Looks tight homie...post more pics of the ride. Got any cash left over for chrome, goodies, etc?


----------



## R1FIGHTER

Glad that worked out. Where you able to keep anything from the old car?


----------



## sickthree

NFA Fabrication said:


> No, I don't feel it needs them, would limit my up travel, and I get as low as I need/want. I bought a '64 SS today, and will be working to get this one to where I was with my last one ASAP:


Congrats on the new ride. Looks good, more pics.
What happened to the old one?


----------



## yuma64

sickthree said:


> Congrats on the new ride. Looks good, more pics.
> What happened to the old one?


 Not sure if this helps and if you can run straight up out of the bag with a little bend this may work. I took some metal out of the bottom side. (Top of the cup to fit the line) then with hole saw cut what u can see here.


----------



## NFA Fabrication

sickthree said:


> Congrats on the new ride. Looks good, more pics.
> What happened to the old one?


Still have the old one, not sure what is happening with it just yet. It does have a clean title, and was not totaled out. It is most likely going to be for sale.


----------



## sickthree

NFA Fabrication said:


> Still have the old one, not sure what is happening with it just yet. It does have a clean title, and was not totaled out. It is most likely going to be for sale.

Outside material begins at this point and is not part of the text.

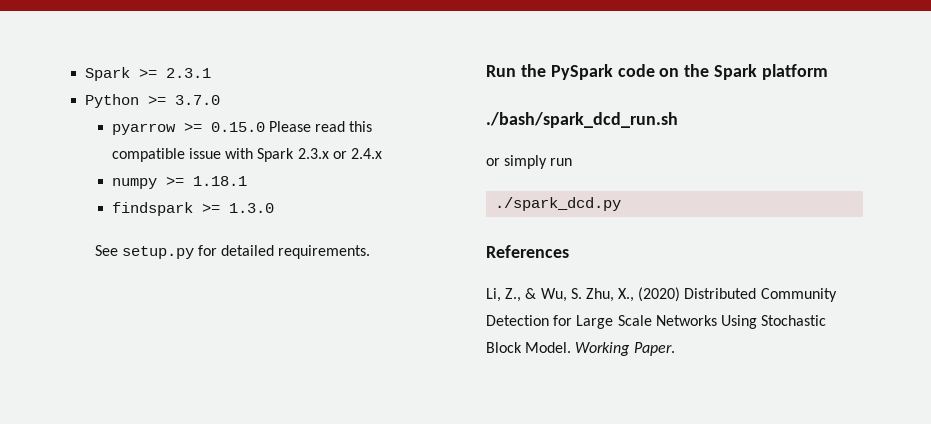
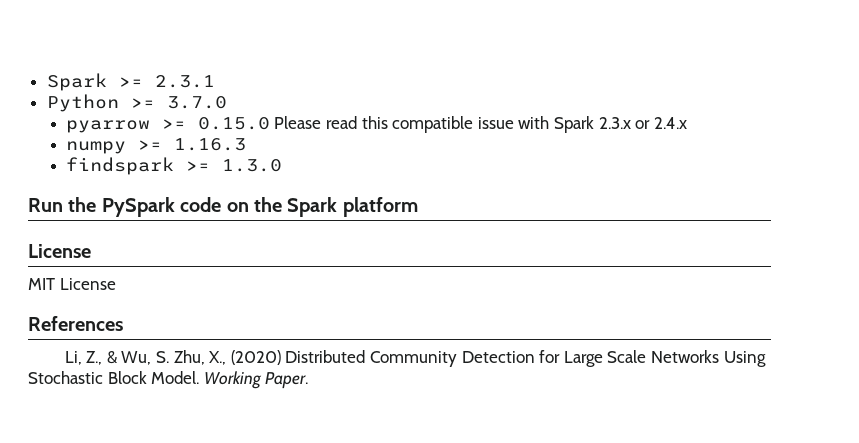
[192,176,247,186] 1.18.1 -> [173,138,246,151] 1.16.3
[94,245,371,259] // See setup.py for detailed requirements. -> (282, 165) none
[486,112,678,128] [486,155,573,169] [495,197,622,211] ./bash/spark_dcd_run.sh // or simply run // ./spark_dcd.py -> [28,244,91,258] [28,278,116,290] License // MIT License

Great looking 1964 ss impala


----------



## red chev

NFA Fabrication said:


> Still have the old one, not sure what is happening with it just yet. It does have a clean title, and was not totaled out. It is most likely going to be for sale.


Nice!! is that the one that was in tri cities? nic...i have a unlimited suspension rearend that woeld look nice under there..


----------



## NFA Fabrication

red chev said:


> Nice!! is that the one that was in tri cities? nic...i have a unlimited suspension rearend that woeld look nice under there..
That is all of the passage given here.